Midwife Pilar Chapman and clinical manager Stephanie Skeldon stand together in a labour and delivery room at West Lincoln Memorial Hospital.

Chapman and Skeldon work together closely to run the new hospitalist midwifery program.

The hospital system sees improved health outcomes such as more early discharges with strong postpartum support, and reduced strain on emergency services. At WLMH, the early discharge rate has increased with the hospitalist midwife model. There was a jump in early supported discharge (less than 24 hours in the hospital) from 25 per cent to 43 per cent once the hospitalist midwife role was introduced in September 2024.

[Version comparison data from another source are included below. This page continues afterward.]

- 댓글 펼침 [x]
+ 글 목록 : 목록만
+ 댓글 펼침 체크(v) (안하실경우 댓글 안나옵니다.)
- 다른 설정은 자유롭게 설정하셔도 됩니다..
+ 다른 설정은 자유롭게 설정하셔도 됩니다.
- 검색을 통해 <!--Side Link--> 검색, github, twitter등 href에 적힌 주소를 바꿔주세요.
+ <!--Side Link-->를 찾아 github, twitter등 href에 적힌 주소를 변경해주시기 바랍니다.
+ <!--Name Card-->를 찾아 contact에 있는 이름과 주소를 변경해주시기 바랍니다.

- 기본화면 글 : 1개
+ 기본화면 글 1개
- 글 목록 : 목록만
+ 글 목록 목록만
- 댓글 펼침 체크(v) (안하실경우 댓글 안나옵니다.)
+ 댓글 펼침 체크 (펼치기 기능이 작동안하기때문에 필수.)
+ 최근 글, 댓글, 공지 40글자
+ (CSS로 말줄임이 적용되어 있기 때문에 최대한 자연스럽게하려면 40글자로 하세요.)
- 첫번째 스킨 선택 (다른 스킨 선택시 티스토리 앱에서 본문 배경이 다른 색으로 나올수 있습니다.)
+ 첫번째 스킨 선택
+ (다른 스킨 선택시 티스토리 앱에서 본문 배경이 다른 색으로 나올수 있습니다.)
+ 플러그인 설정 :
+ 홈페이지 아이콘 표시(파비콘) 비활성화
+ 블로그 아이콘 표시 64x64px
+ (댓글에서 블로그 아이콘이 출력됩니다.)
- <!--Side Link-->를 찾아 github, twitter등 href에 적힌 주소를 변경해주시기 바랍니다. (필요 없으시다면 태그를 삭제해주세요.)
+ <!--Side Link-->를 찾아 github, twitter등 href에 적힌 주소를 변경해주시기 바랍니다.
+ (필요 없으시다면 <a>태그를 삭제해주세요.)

WLMH also has a high rate of success with vaginal birth after a cesarean section for subsequent babies which is expected to continue or increase under this model.

As well, the hospitalist midwife helps mentor new labor and delivery nurses, building confidence and skill in the next generation of caregivers.

“We’re really seeing the power of this model,” says Skeldon. “We can now keep more births close to home, and provide support to newborns and postpartum patients after they go home, when community resources like family doctors are unavailable.”

Looking ahead

Early feedback from families and staff has been overwhelmingly positive.

Chapman believes this model has the potential to be replicated in level-one hospitals across the province.

“We’re offering care that is evidence-based, deeply human, and sustainable,” she says. “That’s the future of maternity care in Ontario.”

For parents like Fortuna, that future is already here. And it’s bright, compassionate, and born at WLMH.